Your task | Images excluded, return every record exactly as it reads.

Structured diff data

•••

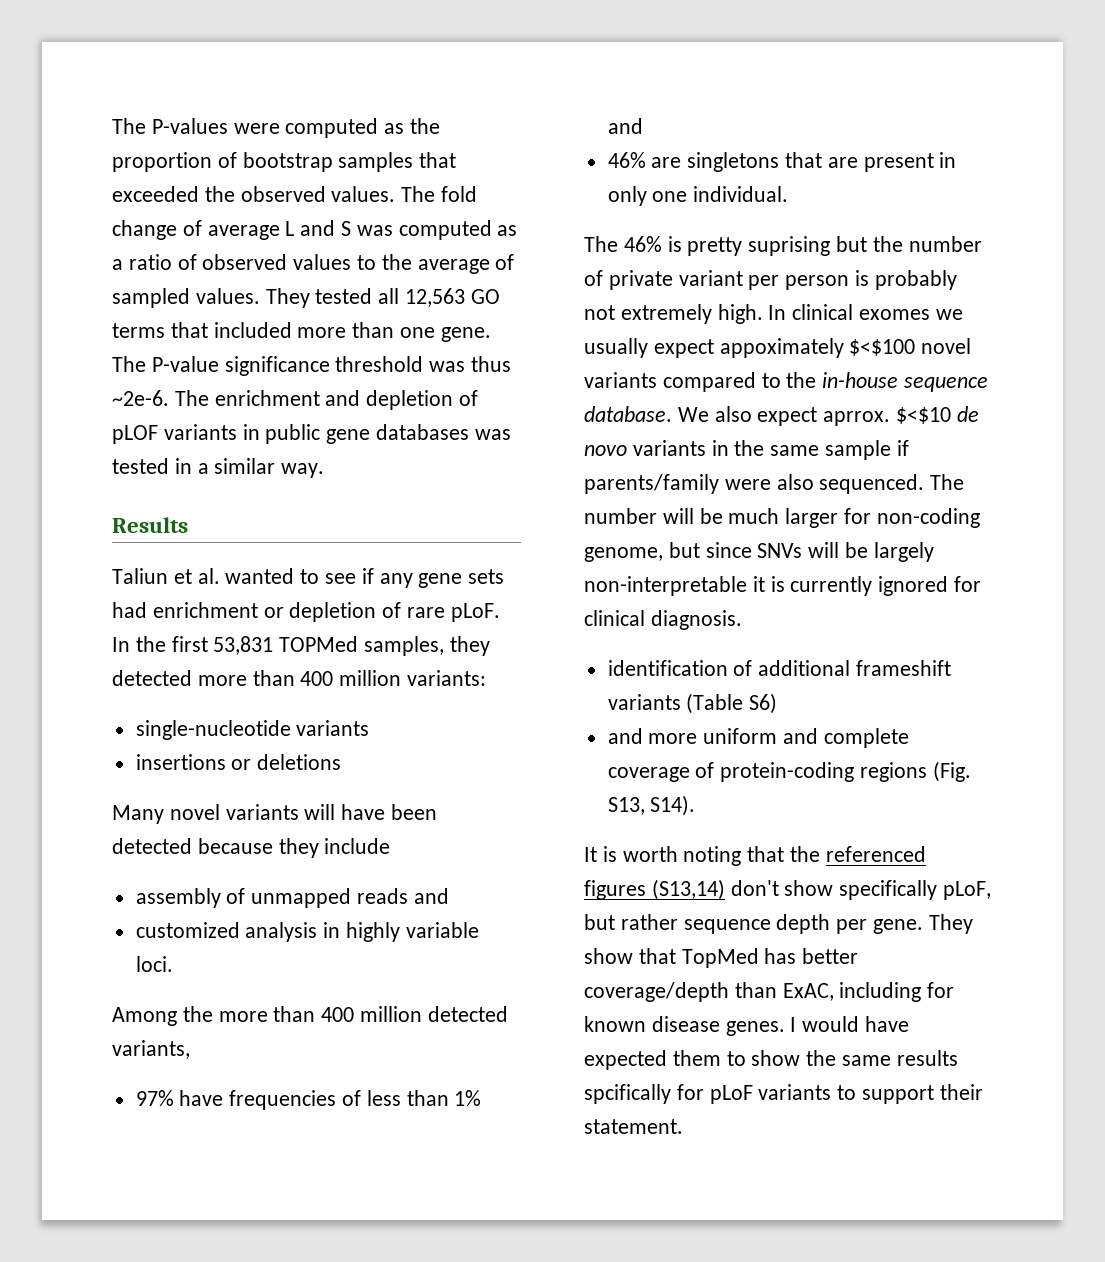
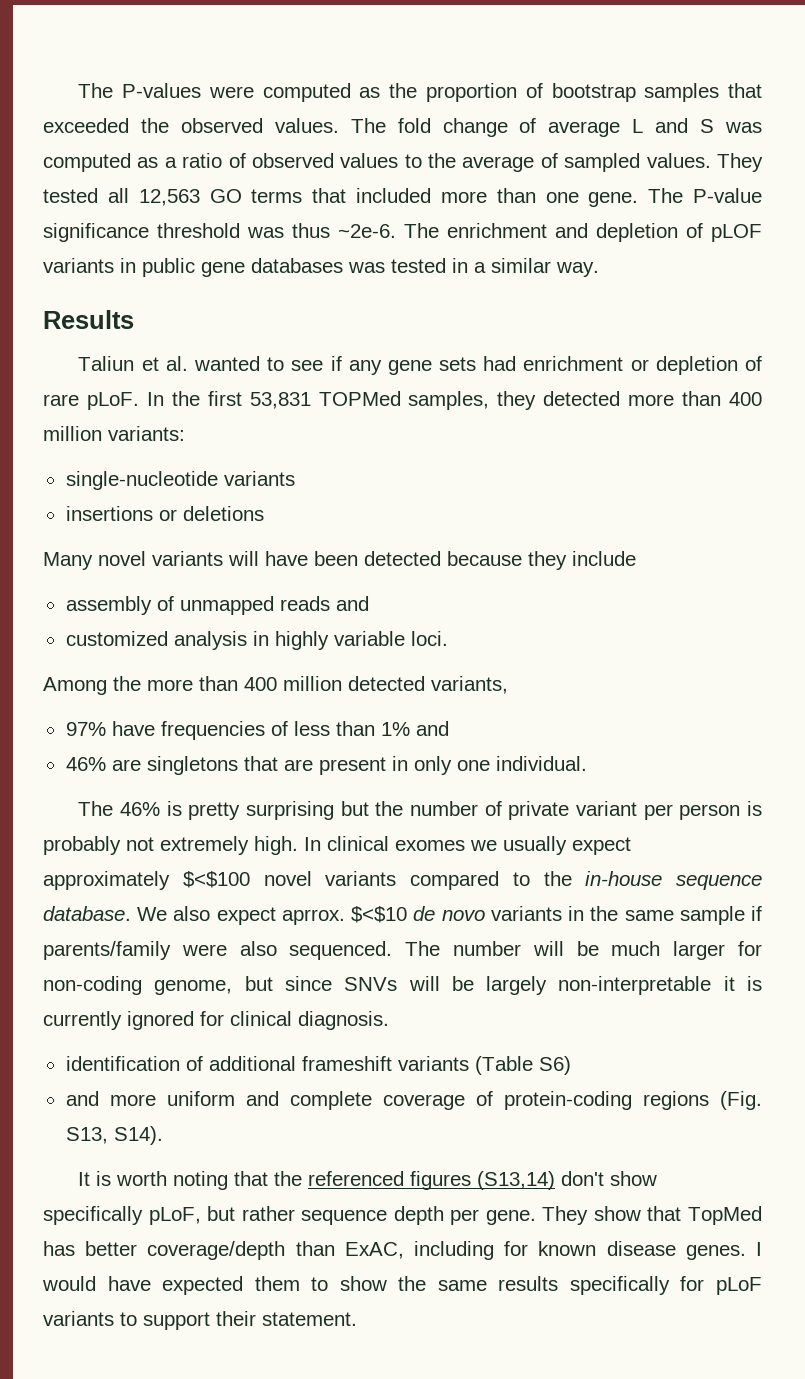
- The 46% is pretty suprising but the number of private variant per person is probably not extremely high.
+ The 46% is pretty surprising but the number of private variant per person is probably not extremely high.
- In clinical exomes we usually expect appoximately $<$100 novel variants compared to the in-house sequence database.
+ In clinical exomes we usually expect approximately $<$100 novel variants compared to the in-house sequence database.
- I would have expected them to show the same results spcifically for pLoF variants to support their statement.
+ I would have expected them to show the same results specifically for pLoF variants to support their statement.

•••

Task output |
- The 46% is pretty suprising but the number of private variant per person is probably not extremely high.
+ The 46% is pretty surprising but the number of private variant per person is probably not extremely high.
- In clinical exomes we usually expect appoximately $<$100 novel variants compared to the in-house sequence database.
+ In clinical exomes we usually expect approximately $<$100 novel variants compared to the in-house sequence database.
- I would have expected them to show the same results spcifically for pLoF variants to support their statement.
+ I would have expected them to show the same results specifically for pLoF variants to support their statement.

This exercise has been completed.